Advanced Modeling and Simulation
The current trend in advanced modeling has been to go small- down to the molecular level. For developing improved thermal materials, molecular dynamics and ab initio simulations have been used to predict material and fluid properties. As transistor sizes continue to decrease, thermal engineers are investigating ways to decouple the electron and phonon transport physics that are typically combined in the classical Fourier's Law of Conduction.
ACT's MD simulation of a melting process is shown. Heat applied to the left side raises the temperature of the atoms to above their melting point, causing them to diffuse as a liquid. Molecules on the right side remained below the freezing point, causing them to remain in a lattice structure while oscillating.
Molecular Dynamics (MD) is an advanced simulation method where the trajectories of atoms are tracked as they move about due to the attractive and repulsive forces between neighboring atoms. Using interatomic potentials that describe the forces between atoms, Newton's Second Law of Motion, and subjecting the ensemble of atoms to the desired temperature and pressure, the trajectories are computed by numerical integration of the equations of motion. Based on these calculated trajectories, transport properties, structural characteristics and reaction pathways can be predicted for various materials, liquids and gas mixtures.
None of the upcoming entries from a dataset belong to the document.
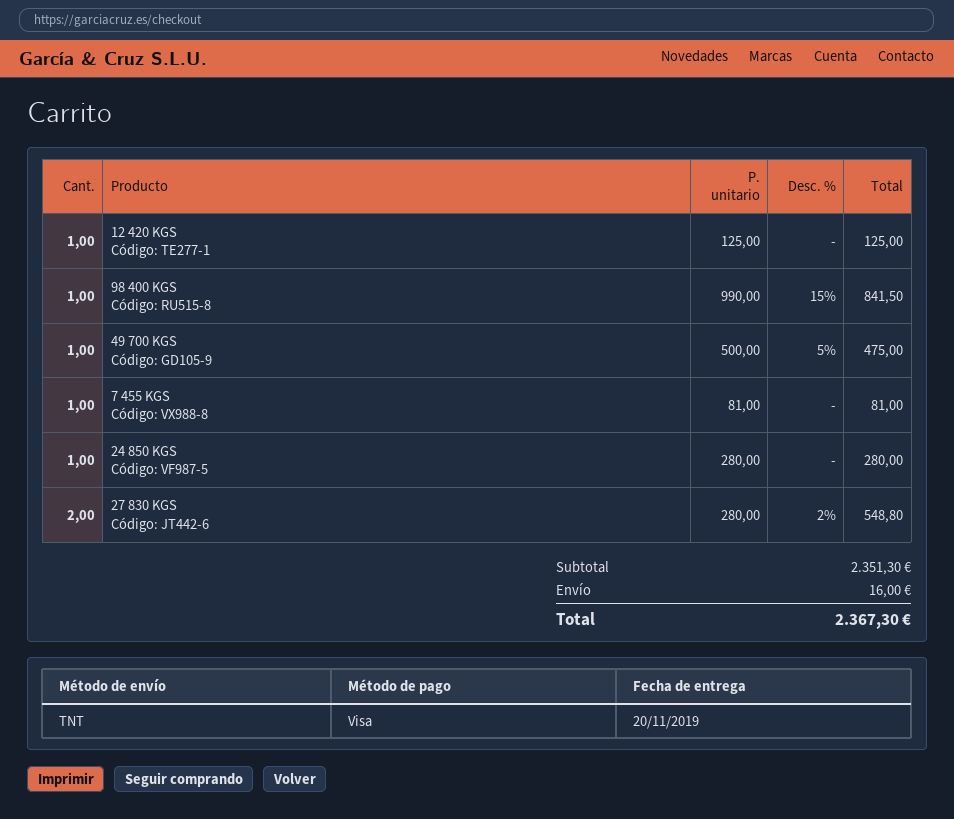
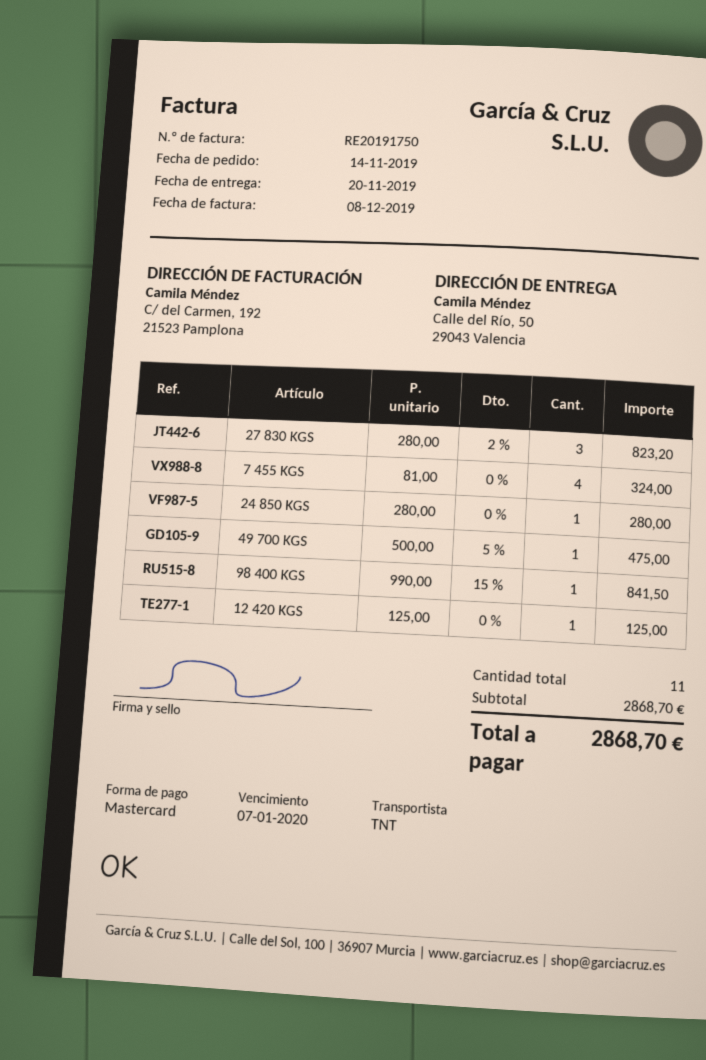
payment method: Visa -> Mastercard
7 455 KGS: 1 x 81.00 = 81.00 -> 4 x 81.00 = 324.00
27 830 KGS: 2 x 280.00 - 2% = 548.80 -> 3 x 280.00 - 2% = 823.20
subtotal: 2351.30 -> 2868.70
shipping: 16.00 -> none
total: 2367.30 -> 2868.70

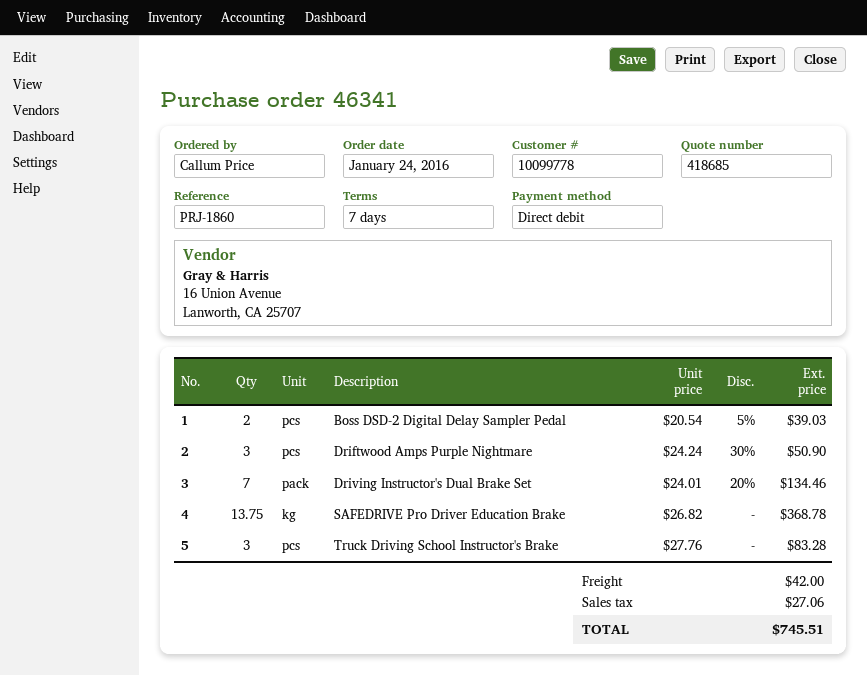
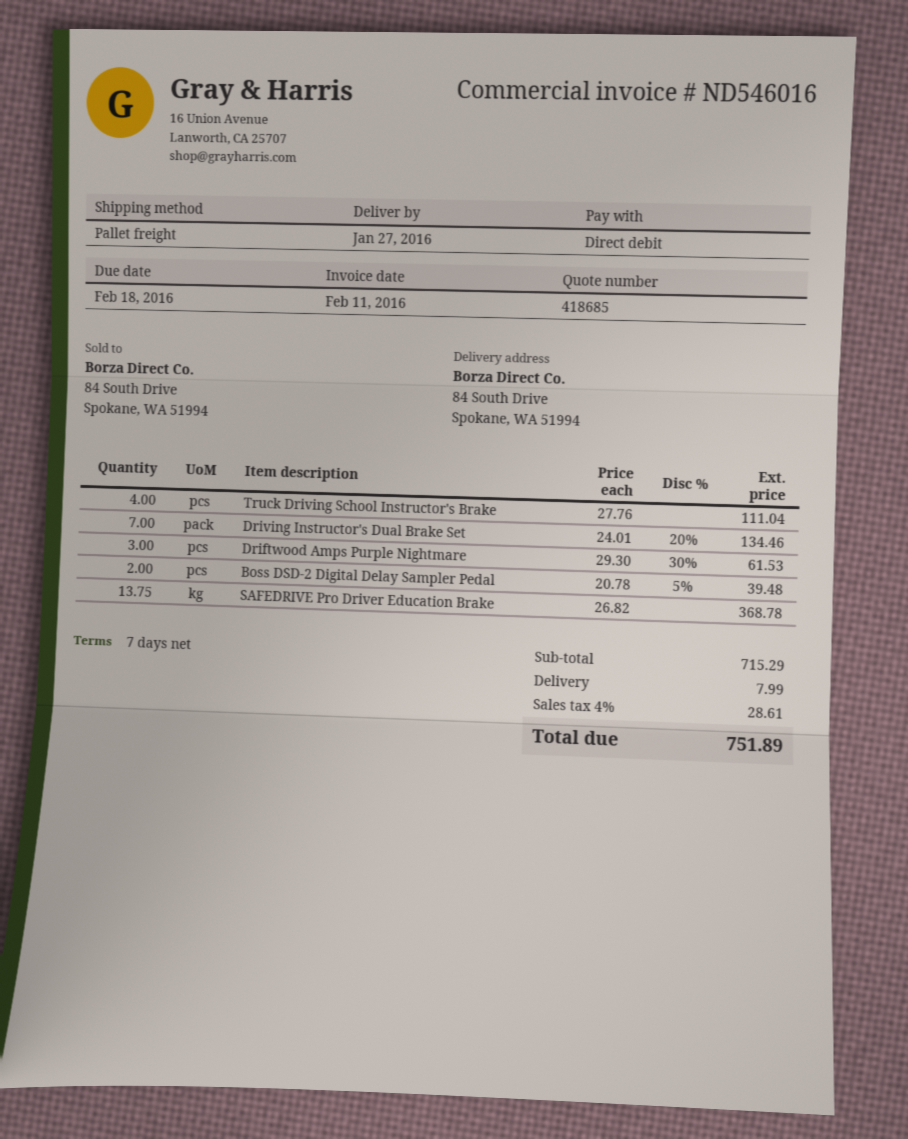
Boss DSD-2 Digital Delay Sampler Pedal: 2 x 20.54 - 5% = 39.03 -> 2 x 20.78 - 5% = 39.48
Driftwood Amps Purple Nightmare: 3 x 24.24 - 30% = 50.90 -> 3 x 29.30 - 30% = 61.53
Truck Driving School Instructor's Brake: 3 x 27.76 = 83.28 -> 4 x 27.76 = 111.04
shipping: 42.00 -> 7.99
tax: 27.06 -> 28.61
total: 745.51 -> 751.89

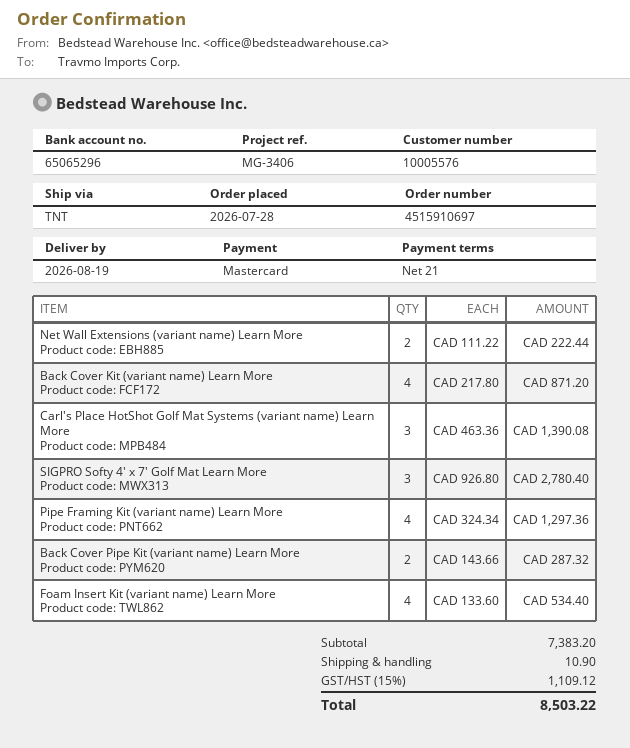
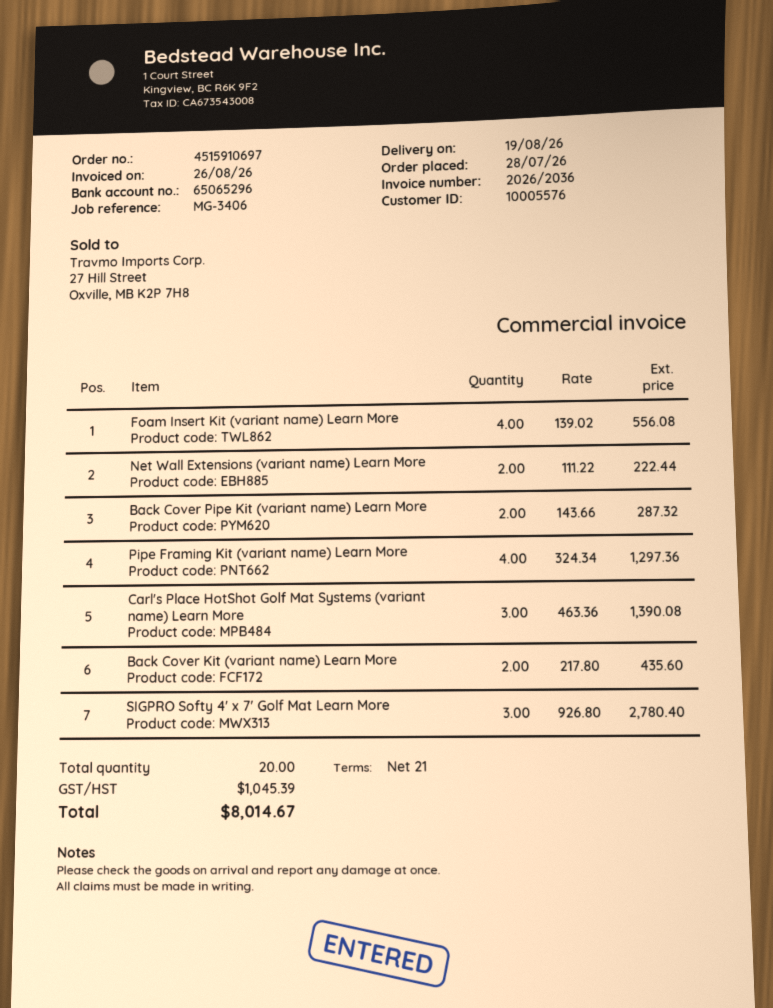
Back Cover Kit (variant name) Learn More: 4 x 217.80 = 871.20 -> 2 x 217.80 = 435.60
Foam Insert Kit (variant name) Learn More: 4 x 133.60 = 534.40 -> 4 x 139.02 = 556.08
shipping: 10.90 -> none
tax: 1109.12 -> 1045.39
total: 8503.22 -> 8014.67

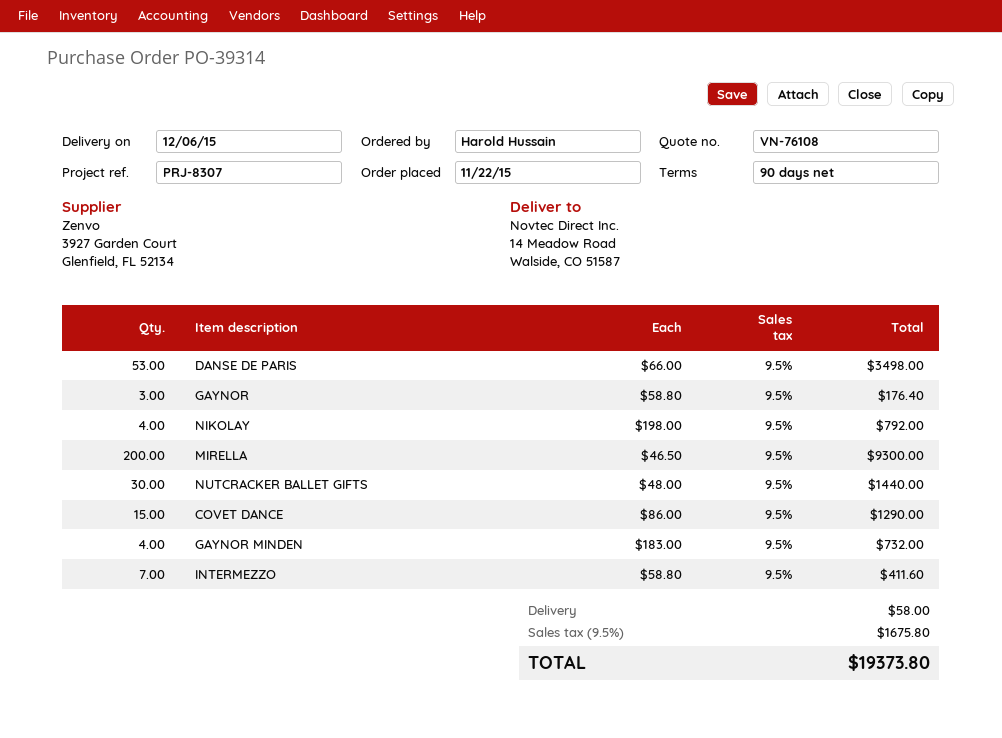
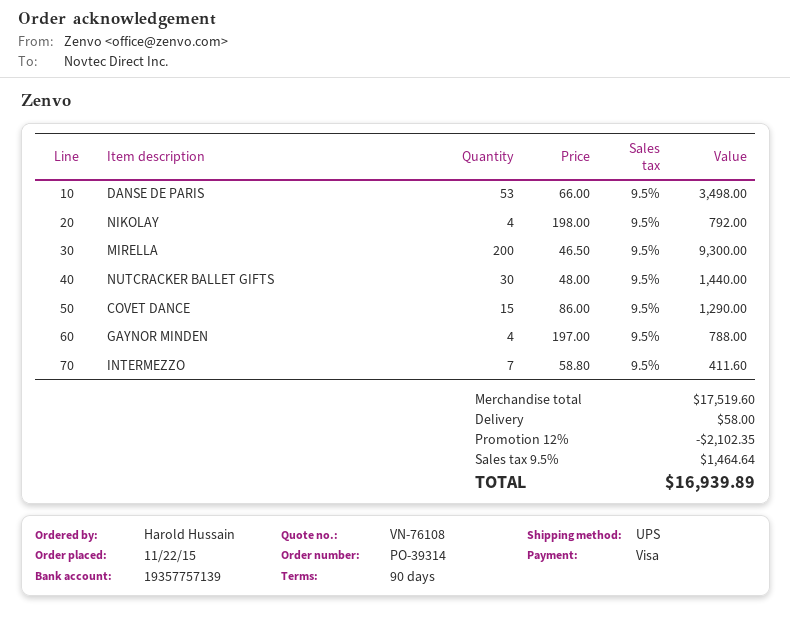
GAYNOR: 3 x 58.80 = 176.40 -> none
GAYNOR MINDEN: 4 x 183.00 = 732.00 -> 4 x 197.00 = 788.00
discount: none -> 12% = 2102.35
tax: 9.5% = 1675.80 -> 9.5% = 1464.64
total: 19373.80 -> 16939.89

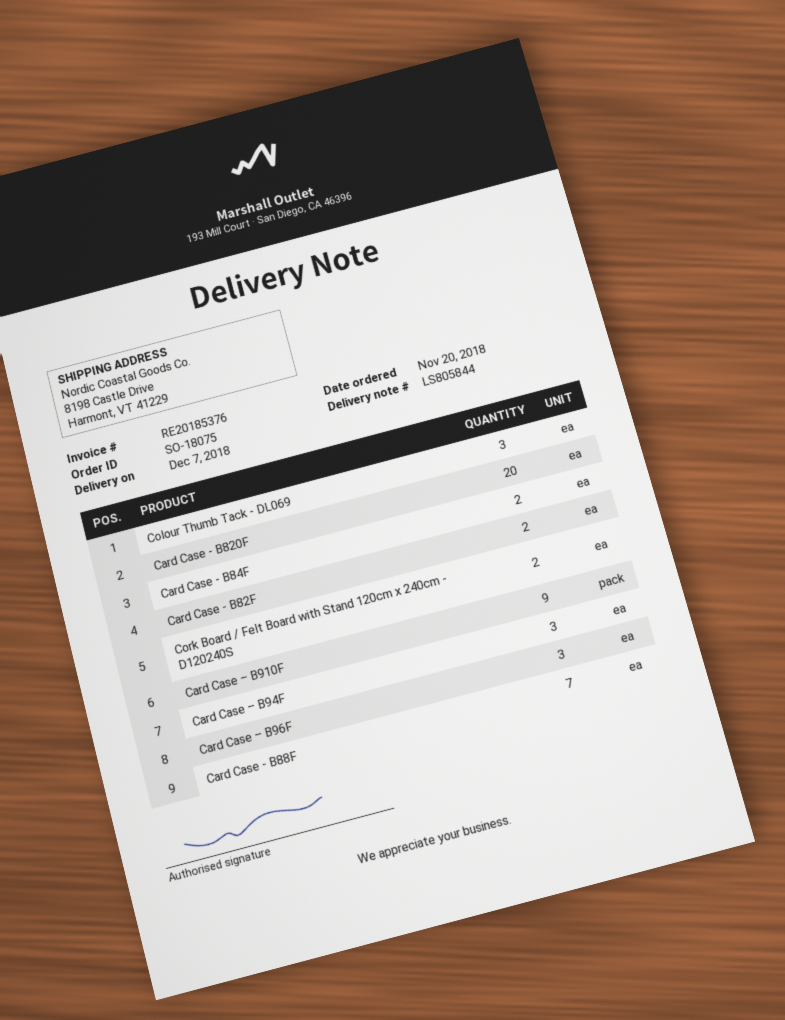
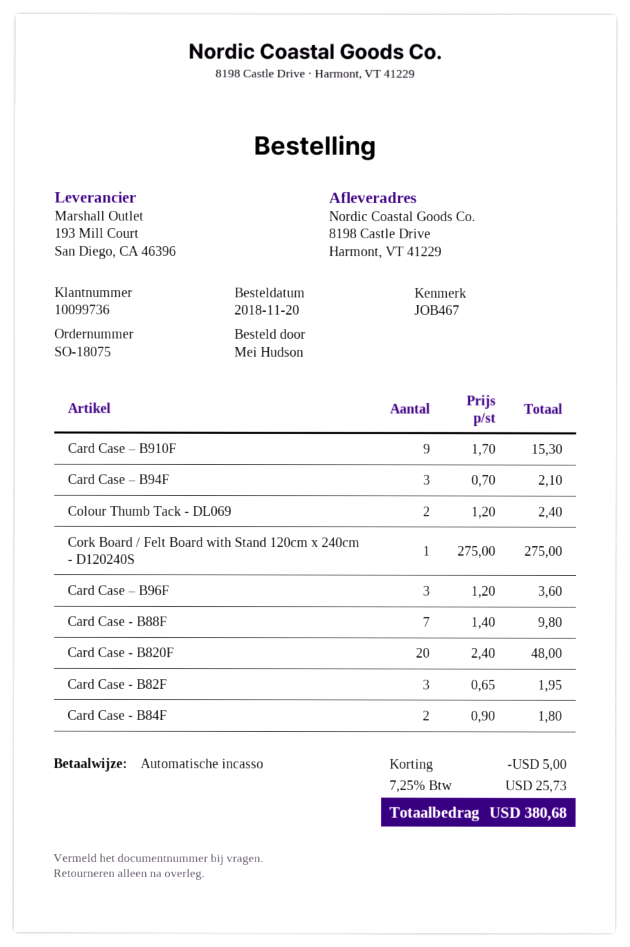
Colour Thumb Tack - DL069: 3 -> 2
Card Case - B82F: 2 -> 3
Cork Board / Felt Board with Stand 120cm x 240cm - D120240S: 2 -> 1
Using modern computing processors and parallel processing techniques, MD simulations can calculate systems with millions of atoms, large enough to model complex material systems and chemically reactions, for time periods up to 10's of nanoseconds, long enough to calculate time averaged transport properties and kinetics.
The movie shows the formation of graphitic precursors during resin pyrolysis.
Ab initio is Latin for "from the beginning". It is generally accepted as the most fundamental level of computational modeling. Compared to MD, ab initio does not make significant approximations to the electrostatic forces between atoms. As such, ab initio simulations are typically limited to systems with 10’s and 100’s of atoms. The ab-initio simulations involve electronic structure calculations to find the ground energy state of the material system (in absence of temperature input). Still, ab initio simulations can reveal useful information such as interfacial energies and restructuring characteristics. More recently, a new technique called ab initio molecular dynamics (AB MD) has been developed where the accuracy of the interatomic force calculation can be maintained while allowing the atoms to move. This new technique essentially eliminates the force potential approximations in traditional MD. Although a powerful simulation technique, AB MD simulations are limited in the system size and time scale.
Boltzmann Transport Equation (BTE) modeling is used to model electrical and thermal transport in semiconductor devices. In semiconductors, the total thermal conductivity can have significant combinations from both electrons and phonons. For most thermal calculations, the total thermal conductivity is all that is required. However, in transistor and thermoelectric materials, the nanometer length scales combined with Joule heating, requires the conduction due to electrons and phonons to be modeled separately. The distributions of phonons and electrons need to be captured as well. Using the BTE framework, transport equations in the form of partial differential equations can be solved numerically to capture these effects. In turn, more accurate predictions of device temperatures can be made.
Electronics cooling is currently one of the largest areas for thermal research and development. The decreasing size and increasing power consumption in transistors have led to many thermal challenges. MD, ab initio and BTE modeling techniques are required to accurately predict the chip level thermal transport process. Accurate modeling of the electron conduction, phonon conduction, and energy transfer between electrons and phonons is required to capture the heating process in a transistor. This technical understanding is important since the relative proportions of electron conduction, phonon conduction and electron to phonon conversion are important.
ACT's BTE simulation of a transistor is shown. Plotted is the voltage distribution for a semiconductor transistor.
At the various semiconductor/metallic interfaces, heat traveling in the phonons in the semiconductor material must first conduct heat to the phonons in the metal. The phonons in the metal must then transfer heat to the electrons in the metal. These extra transport steps add additional resistances that are not present if only contact resistance and Fourier type conduction are included. MD, ab initio and other advanced modeling techniques can be used to estimate the atomic structure at the interface and the "bottlenecks" that occur when conducting between phonons and electrons at the interface between two materials.
Analytical/numerical simulations of new materials can reduce the cost of discovery when compared to experimental investigation. In addition, these simulations can estimate physical properties in environments where experiments are prohibitively expensive. One example is the ablative thermal protection system for re-entry vehicles. As space vehicles reenter the atmosphere the outer surface encounters extremely high temperatures.
ACT's MD simulation of a carbon nanotube embedded in a phenolic resin is shown.
Ablative materials are used to address this issue. Ablative materials are organic polymer based materials that pyrolize at high temperatures, releasing protective gases and creating protective char layers to keep the outer surface cool. Currently ACT is developing carbon fiber and carbon nanotube composite ablative materials with the help of MD simulations.